THE MYSTERY OF THE INCARNATION
What is a problem? What is a mystery? What does the adjective “secular” mean? What does the adjective “sacral” mean? We all know what problems are. We have wrestled with mathematics, physics in our early school days. We probably have read our share of mysteries where murders have been solved. Not so with a mystery. God is a mystery. When we say that God is a mystery we’re saying that we are incapable of expressing who God really is, although we can make good progress, with thoughtful reflection, in saying what God is not. No matter what we know of God, in the end we must say that God is incomprehensible. The adjective sacral refers to something that pertains to God or the worship of God. The chalice at Mass is sacral. The twelve or so banks here in Wellesley are all quite secular. (If you visit Rome and walk down the Via del Corso you will se a huge building with the sign – Il Banco di Santo Spirito. Don’t be fooled by the name. The Holy Spirit is sacral; the bank of the Holy Spirit is purely secular.)
Obviously a column in a bulletin is not the place for a treatise on Incarnation. The purpose of this column is to make us feel more at home with the translation of the New Roman Missal which deals with the Incarnation in the second part of the Creed. The Catechism of the Catholic Church speaks of Incarnation as follows: The fact that the Son of God assumed human nature and became man in order to accomplish our salvation in that same human nature. Jesus Christ, the Son of God, is both true God and true man, not part God or part man. The Apostolic preaching spoke about Incarnation to Jewish hearers who were the first to hear the New Testament word of God. St. John the Evangelist opens his gospel with the words – “In the beginning was the Word and the Word was with God and the Word was God. The Word became flesh and dwelt among us.” Incarnation literally means “becoming flesh, taking on our humanity”. As the Catechism expresses it – belief in the true Incarnation of the Son of God is the distinctive sign of Christian faith: “By this you know the spirit of God: every spirit which professes that Jesus Christ comes in the flesh is of God.”
Preaching to the Gentiles was different that preaching to the Jews. The preachers to the Jews could cite the many passages in the Old Testament that spoke about the one who was to come, but the Gentiles had no experience with the Old Testament at all.
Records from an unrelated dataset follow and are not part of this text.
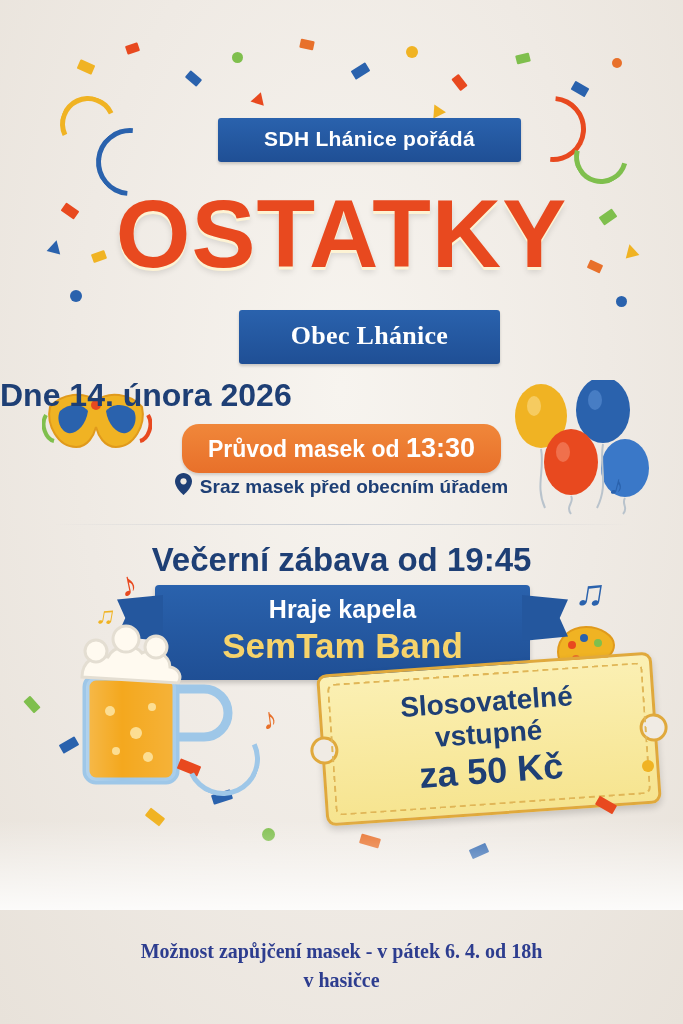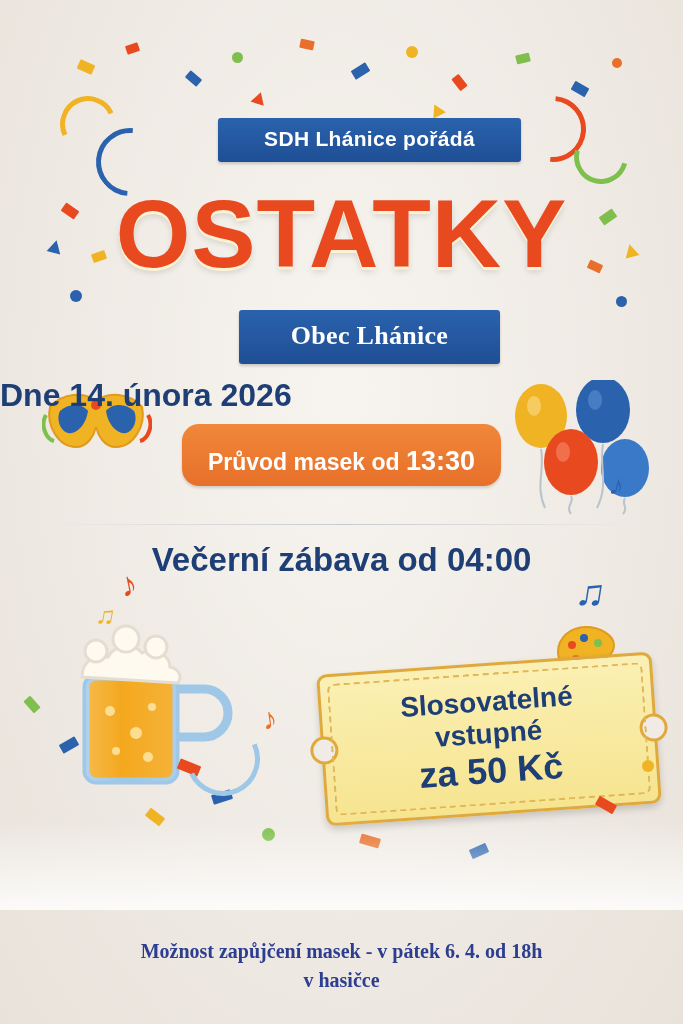--- a/index.html
+++ b/index.html
@@ -136,7 +136,7 @@
     color: #ffffff;
     font-size: 23px;
     font-weight: bold;
-    padding: 22px 26px 9px;
+    padding: 9px 26px 9px;
     border-radius: 17px;
     box-shadow: 0 2px 3px rgba(0,0,0,.15);
   }

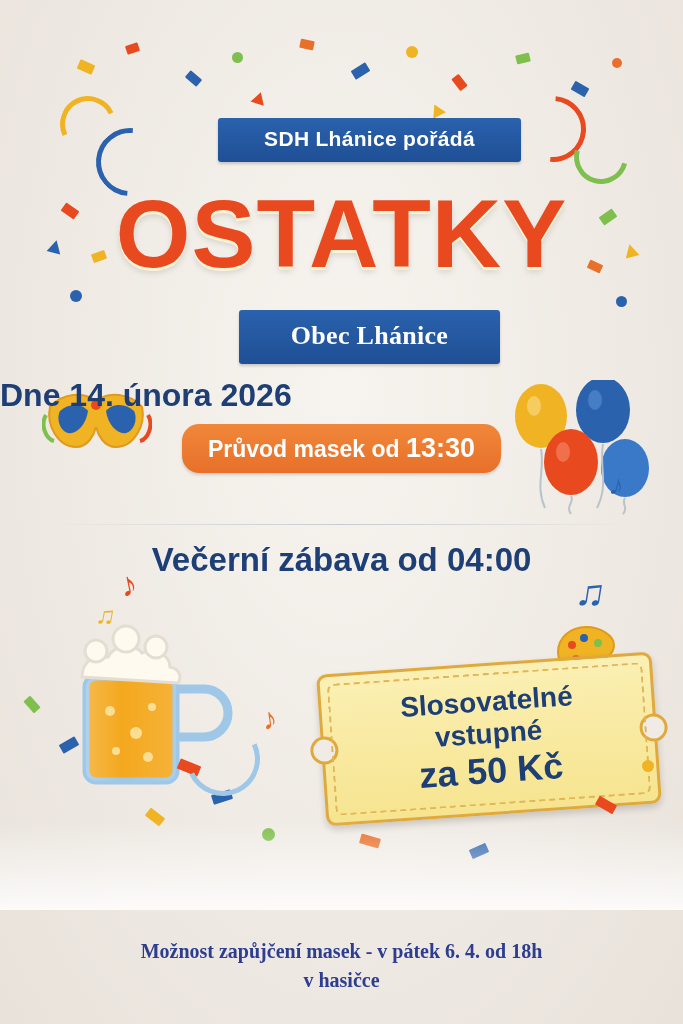--- a/index.html
+++ b/index.html
@@ -374,6 +374,15 @@
     <span class="pill"><span>Průvod masek od </span><span class="big">13:30</span></span>
   </div>
 
+  <div class="loc-row">
+    <span>
+      <svg width="17" height="22" viewBox="0 0 17 22">
+          <path d="M8.5 0C3.8 0 0 3.8 0 8.5 0 15 8.5 22 8.5 22S17 15 17 8.5C17 3.8 13.2 0 8.5 0z" fill="#1e3f75"></path>
+          <circle cx="8.5" cy="8.3" r="3.1" fill="#efeae3"></circle>
+        </svg>
+    </span>
+    <span>Sraz masek před obecním úřadem</span>
+  </div>
 
   <div class="divider" id="divider-1"></div>
 

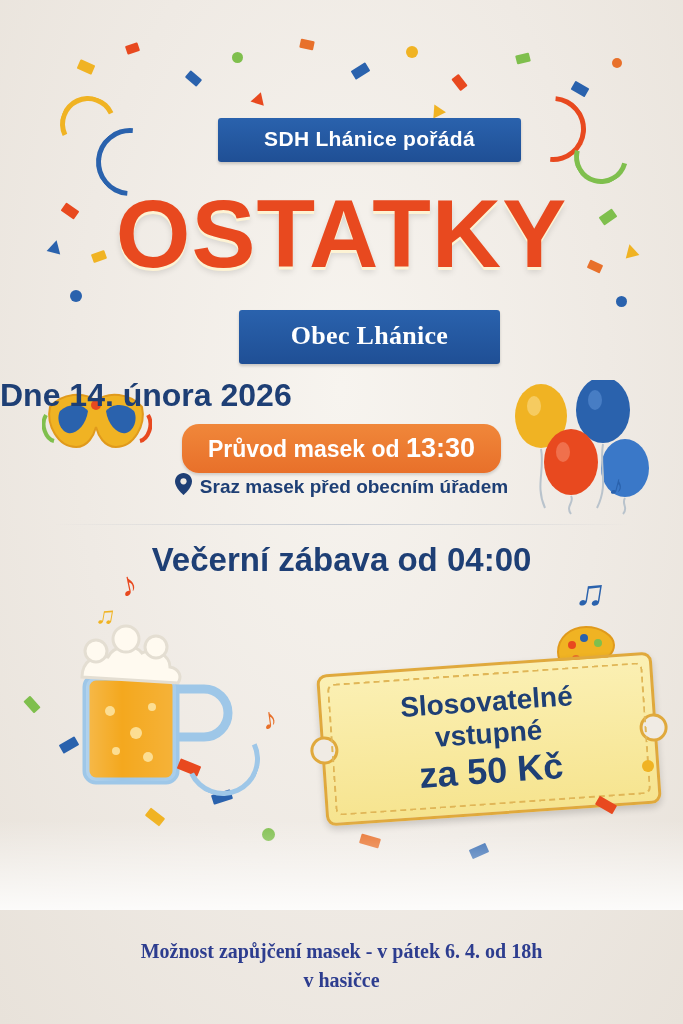--- a/index.html
+++ b/index.html
@@ -386,7 +386,7 @@
 
   <div class="divider" id="divider-1"></div>
 
-  <div class="evening">Večerní zábava od 04:00</div>
+  <div class="evening">Večerní zábava od 19:45</div>
 
   <div class="note" style="left:120px;top:565px;font-size:34px;color:#e8491f;transform:rotate(-12deg);">♪</div>
   <div class="note" style="left:96px;top:600px;font-size:26px;color:#f0b323;transform:rotate(10deg);">♫</div>

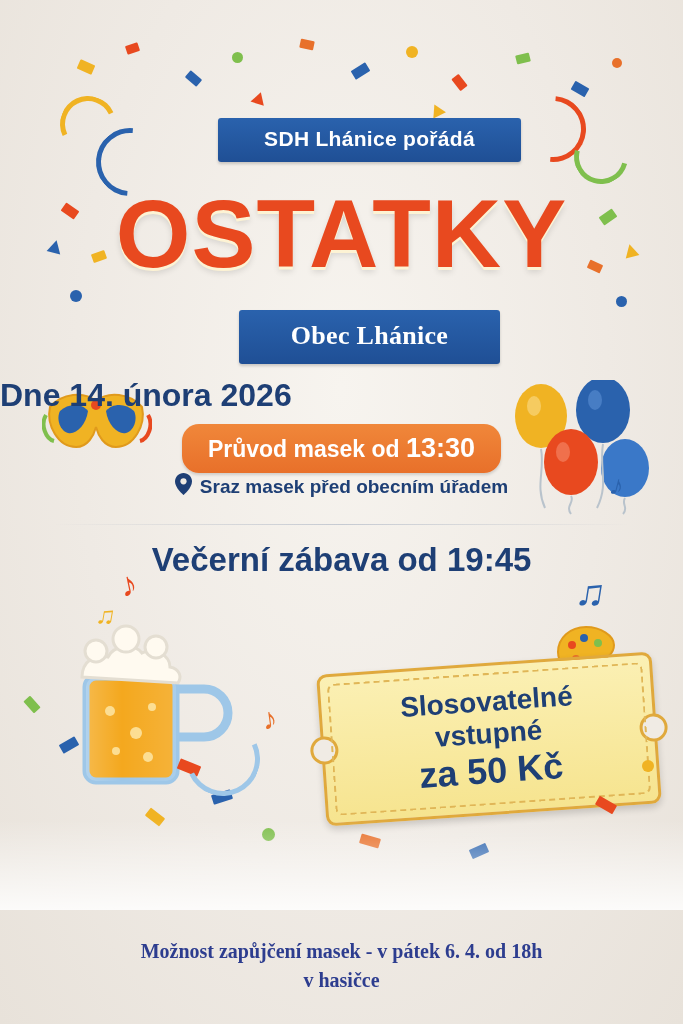--- a/index.html
+++ b/index.html
@@ -402,6 +402,10 @@
     <circle cx="20" cy="34" r="4" fill="#e8702a"></circle>
   </svg>
 
+  <div class="band-banner">
+    <div class="band-line1">Hraje kapela</div>
+    <div class="band-line2">SemTam Band</div>
+  </div>
 
   <div class="beer">
     <svg width="190" height="175" viewBox="0 0 190 175">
What we profess about the Lord Jesus at Sunday Mass was the product of several early Ecumenical Councils. The first Ecumenical took place at Nicea, up near the Bosphorus near present day Istanbul. Wrong thinking about Jesus was called Arianism. Yes, the Arians would say, Jesus is rightly called Son of God but obviously, they said, he cannot be God the way God the Father is God. The question was raised at Nicea – “Was there ever a time when the Son of God was not?” What this question really meant from the Arian point of view was that Christ, though superior to us, could not be equal to the Father and thus came under the creative power of God the Father. The Church’s answers to all of this was loud and clear. Jesus in his humanity became like ourselves but never ceased to be his divine self. And as his divine self he was equal to the Father and the Spirit in divinity. That is where the adjective consubstantial comes in. The Council picked up an ordinary word in everyday Greek language to speak about a unique fact in human history, that is, what God the Father is in his divinity that is what the Lord Jesus is as born of the Father before all ages. Hence, dear reader, the two changes in the second section of the Nicene Creed instead of saying – “By the power of the Holy Spirit he was born of the Virgin Mary and became man”, we will be saying in the new translation “by the Holy Spirit was incarnate of the Virgin Mary.”